Finley concedes that his counsel failed to contemporaneously object to the prosecutor's comments at trial and that he is not able to meet the requirements of § 46-20-701(2), MCA, Montana's plain error statute. However, he urges this Court to invoke its discretionary power of common law plain error review on the premise that his claims of error affected his substantial rights and denied him a fair trial. The State contends that because Finley does not meet the requirements of the plain error statute, this Court is without authority to review on appeal his claims of error under this issue. Accordingly, in this case we are faced squarely with the question of whether the doctrine of common law plain error review can continue to survive given the existence of Montana's plain error statute. We conclude that it can and must.

Statutorily, § 46-20-104, MCA, establishes the scope of appeal by a criminal defendant. Specifically, § 46-20-104(2), MCA, provides:

Upon appeal from a judgment, the court may review the verdict or decision and any alleged error objected to which involves the merits or necessarily affects the judgment. Failure to make a timely objection during trial constitutes a waiver of the objection except as provided in 46-20-701(2). [Emphasis added.]
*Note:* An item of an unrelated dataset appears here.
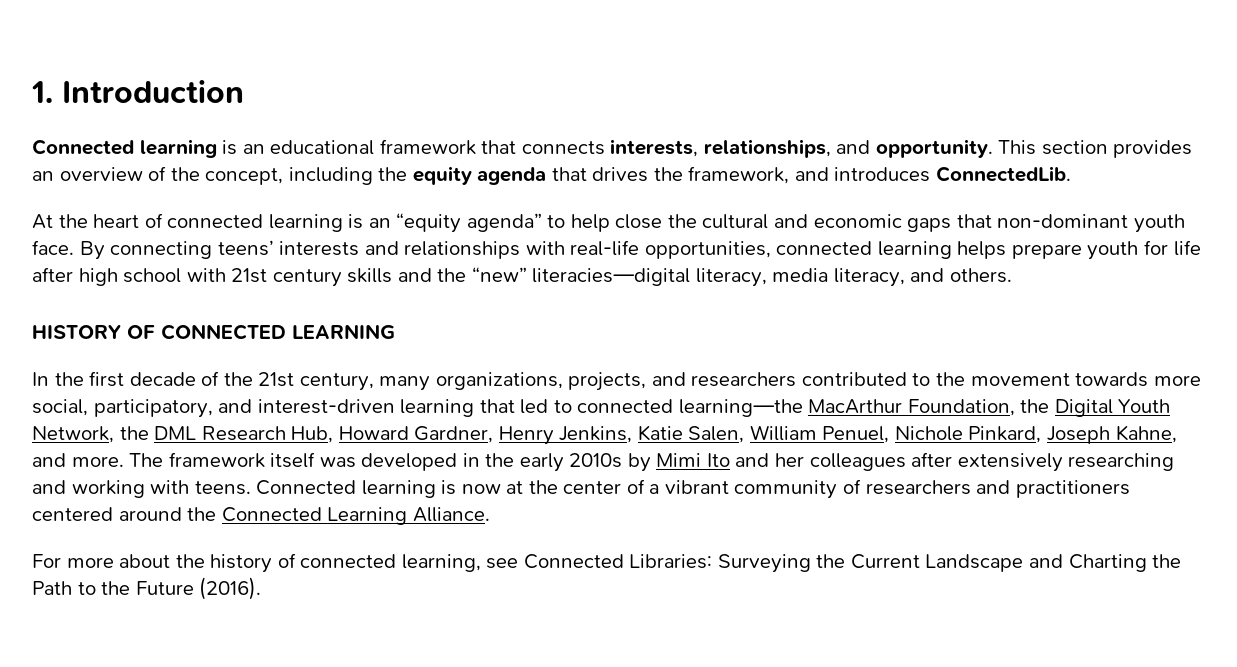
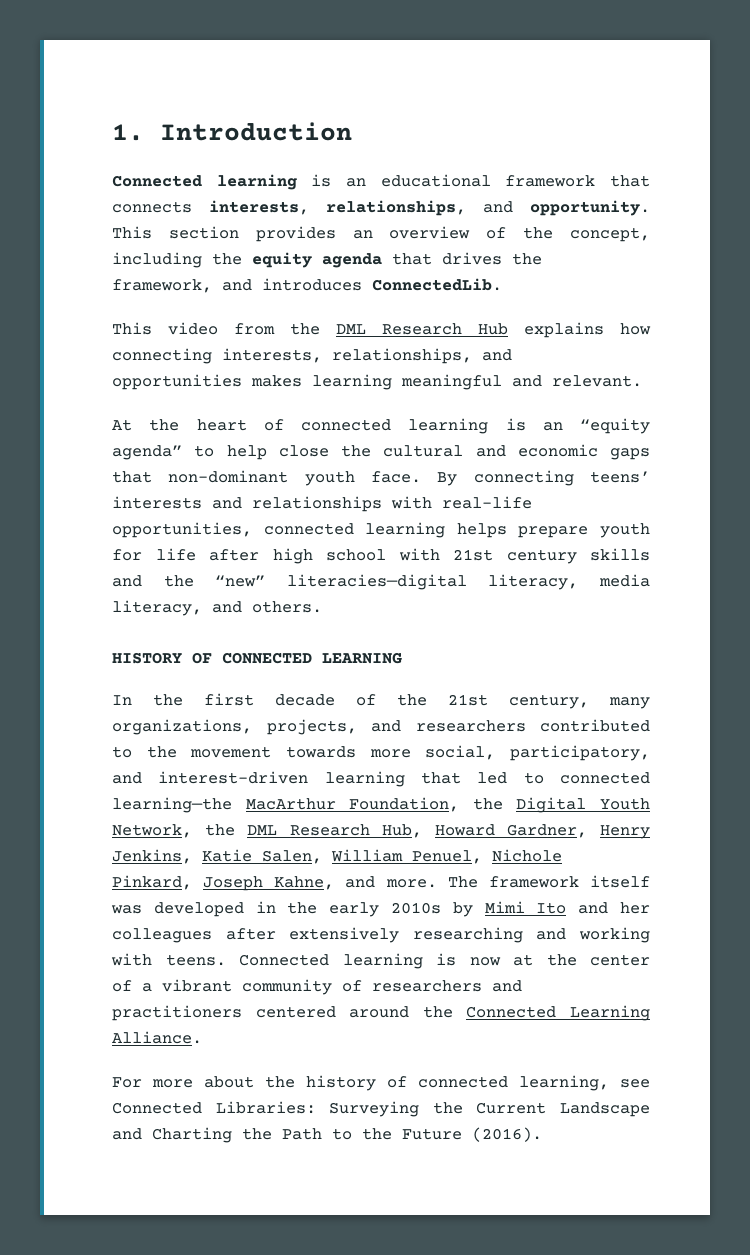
(1072, 174) none -> [112,322,651,338] [112,348,512,364] [112,374,642,390] // This video from the DML Research Hub explains how connecting interests, relationships, and opportunities makes learning meaningful and relevant.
Section 46-20-701, MCA, was originally enacted in 1967, by the Montana Legislature, as a statutory exception to the legislative mandate that errors not objected to at trial would not be considered on appeal. As originally enacted, § 46-20-701, MCA, mirrored the federal plain error doctrine and, in essence codified the common law doctrine of plain error. Subsequently, in 1983, the legislature substantially amended the plain error statute. Section 46-20-701(2), MCA, 1 now provides:

(2) Any error, defect, irregularity, or variance which does not affect substantial rights shall be disregarded. No claim alleging an error affecting jurisdictional or constitutional...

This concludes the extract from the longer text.